The problem » Repeat the records exactly as given. Do not include the pictures.

Saved entries »

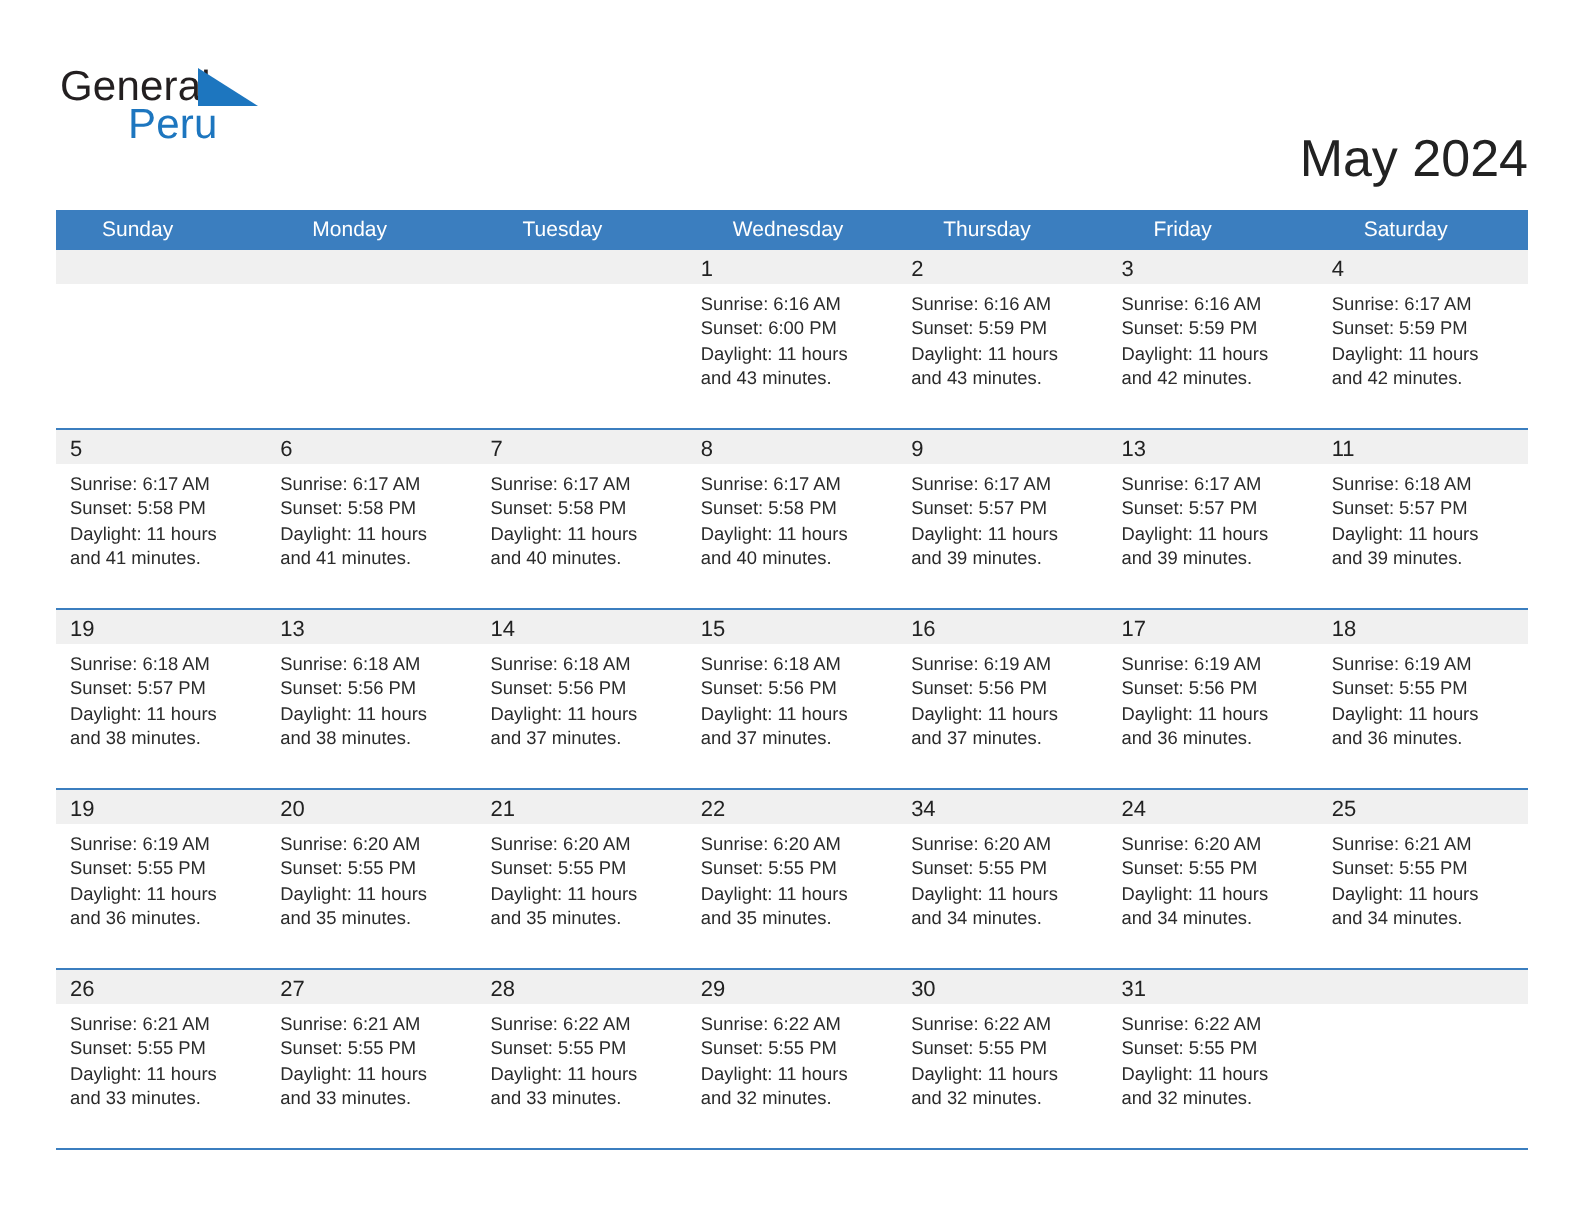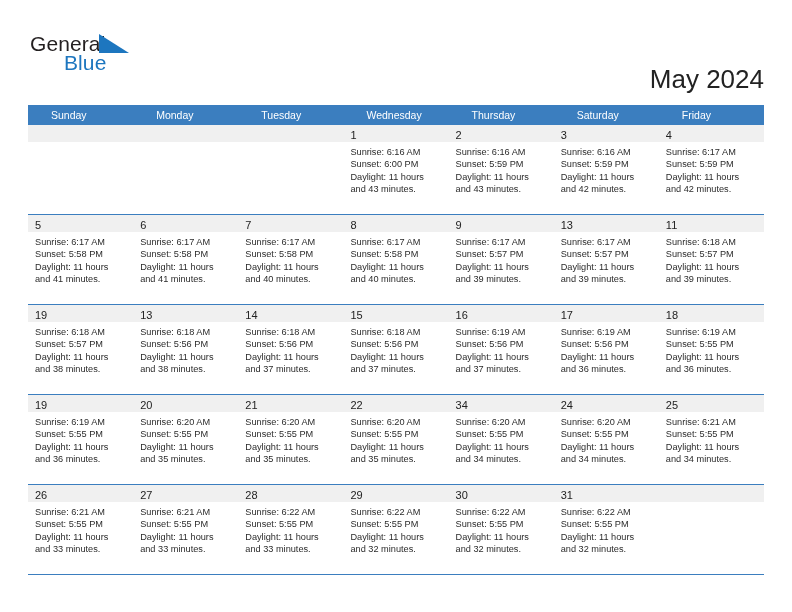--- a/index.html
+++ b/index.html
@@ -150,40 +150,40 @@
 
   <div class="header">
 
     <div class="brand">
       <span class="brand-general">General</span>
       <span class="brand-mark">
         <svg width="32" height="22" viewBox="0 0 32 22" xmlns="http://www.w3.org/2000/svg">
           <polygon points="0,0 30,19 0,19" fill="#1d76bf"></polygon>
         </svg>
       </span>
-      <span class="brand-blue">Blue</span>
+      <span class="brand-blue">Peru</span>
     </div>
 
     <div class="title-block">
       <div class="cal-title">May 2024</div>
       <div class="cal-subtitle">Paramonga, Lima region, Peru</div>
     </div>
 
   </div>
 
   <div class="calendar">
 
     <div class="weekday-row">
       <div class="weekday">Sunday</div>
       <div class="weekday">Monday</div>
       <div class="weekday">Tuesday</div>
       <div class="weekday">Wednesday</div>
       <div class="weekday">Thursday</div>
+      <div class="weekday">Friday</div>
       <div class="weekday">Saturday</div>
-      <div class="weekday">Friday</div>
     </div>
 
     <div id="weeks-container">
         <div class="week-row">
           <div class="day-cell empty">
             <div class="day-num-band"><span class="day-num"></span></div>
           </div>
           <div class="day-cell empty">
             <div class="day-num-band"><span class="day-num"></span></div>
           </div>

Reply »
--- a/index.html
+++ b/index.html
@@ -150,40 +150,40 @@
 
   <div class="header">
 
     <div class="brand">
       <span class="brand-general">General</span>
       <span class="brand-mark">
         <svg width="32" height="22" viewBox="0 0 32 22" xmlns="http://www.w3.org/2000/svg">
           <polygon points="0,0 30,19 0,19" fill="#1d76bf"></polygon>
         </svg>
       </span>
-      <span class="brand-blue">Blue</span>
+      <span class="brand-blue">Peru</span>
     </div>
 
     <div class="title-block">
       <div class="cal-title">May 2024</div>
       <div class="cal-subtitle">Paramonga, Lima region, Peru</div>
     </div>
 
   </div>
 
   <div class="calendar">
 
     <div class="weekday-row">
       <div class="weekday">Sunday</div>
       <div class="weekday">Monday</div>
       <div class="weekday">Tuesday</div>
       <div class="weekday">Wednesday</div>
       <div class="weekday">Thursday</div>
+      <div class="weekday">Friday</div>
       <div class="weekday">Saturday</div>
-      <div class="weekday">Friday</div>
     </div>
 
     <div id="weeks-container">
         <div class="week-row">
           <div class="day-cell empty">
             <div class="day-num-band"><span class="day-num"></span></div>
           </div>
           <div class="day-cell empty">
             <div class="day-num-band"><span class="day-num"></span></div>
           </div>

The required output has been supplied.